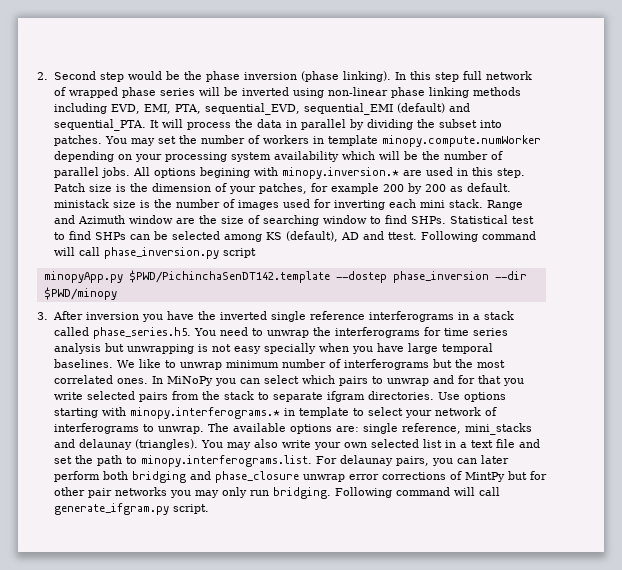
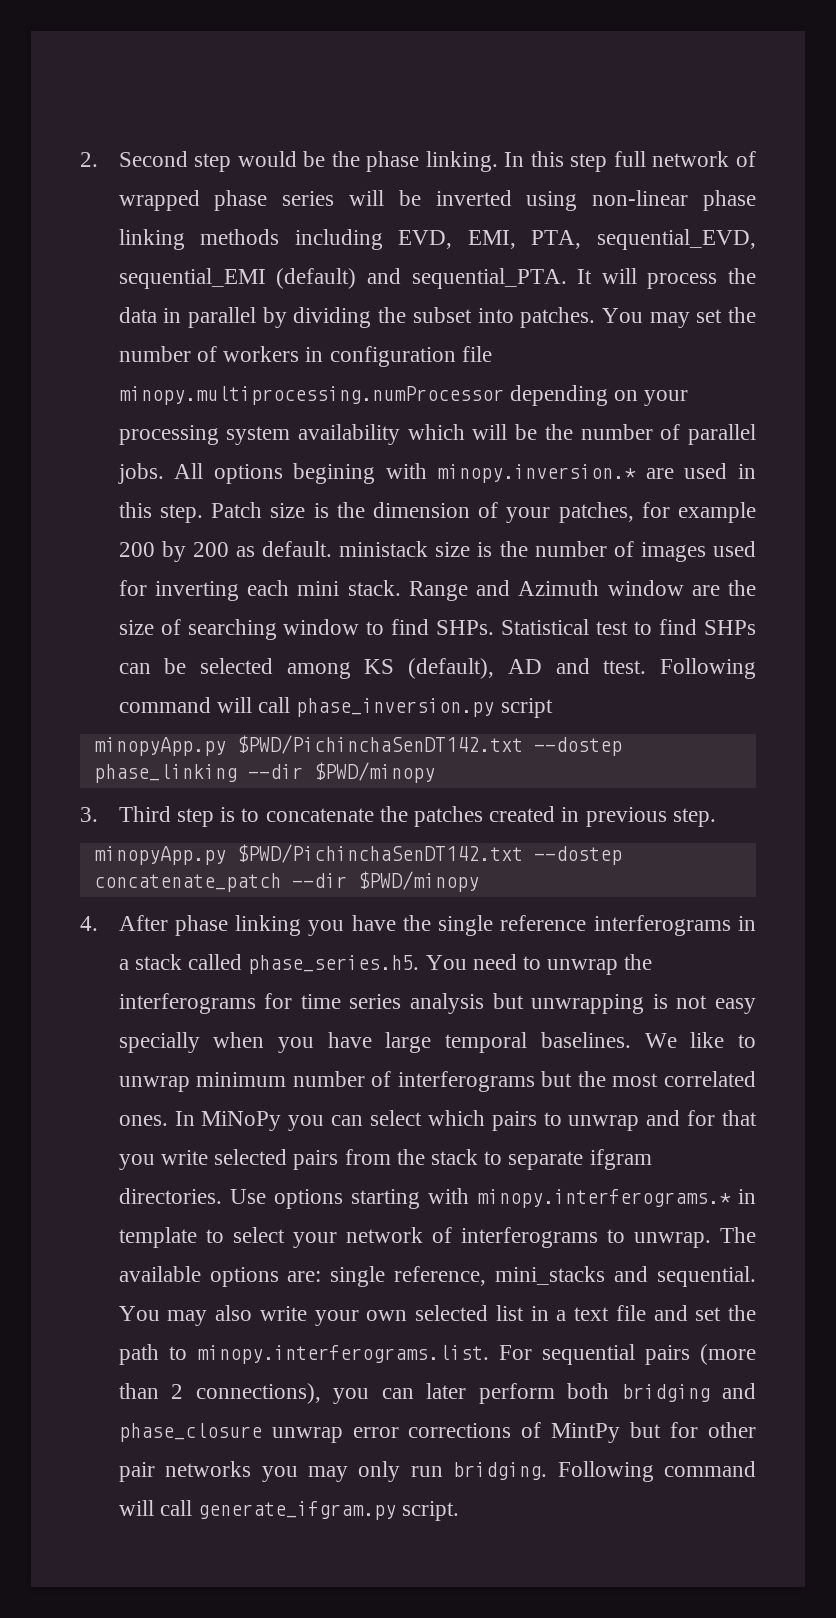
- 2. Second step would be the phase inversion (phase linking).
+ 2. Second step would be the phase linking.
- You may set the number of workers in template minopy.compute.numWorker depending on your processing system availability which will be the number of parallel jobs.
+ You may set the number of workers in configuration file minopy.multiprocessing.numProcessor depending on your processing system availability which will be the number of parallel jobs.
- minopyApp.py $PWD/PichinchaSenDT142.template --dostep phase_inversion --dir $PWD/minopy
- 3. After inversion you have the inverted single reference interferograms in a stack called phase_series.h5. You need to unwrap the interferograms for time series analysis but unwrapping is not easy specially when you have large temporal baselines.
+ minopyApp.py $PWD/PichinchaSenDT142.txt --dostep phase_linking --dir $PWD/minopy
+ 3. Third step is to concatenate the patches created in previous step.
+ minopyApp.py $PWD/PichinchaSenDT142.txt --dostep concatenate_patch --dir $PWD/minopy
+ 4. After phase linking you have the single reference interferograms in a stack called phase_series.h5. You need to unwrap the interferograms for time series analysis but unwrapping is not easy specially when you have large temporal baselines.
- The available options are: single reference, mini_stacks and delaunay (triangles).
+ The available options are: single reference, mini_stacks and sequential.
- You may also write your own selected list in a text file and set the path to minopy.interferograms.list. For delaunay pairs, you can later perform both bridging and phase_closure unwrap error corrections of MintPy but for other pair networks you may only run bridging.
+ You may also write your own selected list in a text file and set the path to minopy.interferograms.list. For sequential pairs (more than 2 connections), you can later perform both bridging and phase_closure unwrap error corrections of MintPy but for other pair networks you may only run bridging.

Work to complete: Print exactly the lines above, between the one holding "the phase linking." and the one holding "phase_linking --dir $PWD/minopy", inclusive, and nothing besides.

Exercise solution:
+ 2. Second step would be the phase linking.
- You may set the number of workers in template minopy.compute.numWorker depending on your processing system availability which will be the number of parallel jobs.
+ You may set the number of workers in configuration file minopy.multiprocessing.numProcessor depending on your processing system availability which will be the number of parallel jobs.
- minopyApp.py $PWD/PichinchaSenDT142.template --dostep phase_inversion --dir $PWD/minopy
- 3. After inversion you have the inverted single reference interferograms in a stack called phase_series.h5. You need to unwrap the interferograms for time series analysis but unwrapping is not easy specially when you have large temporal baselines.
+ minopyApp.py $PWD/PichinchaSenDT142.txt --dostep phase_linking --dir $PWD/minopy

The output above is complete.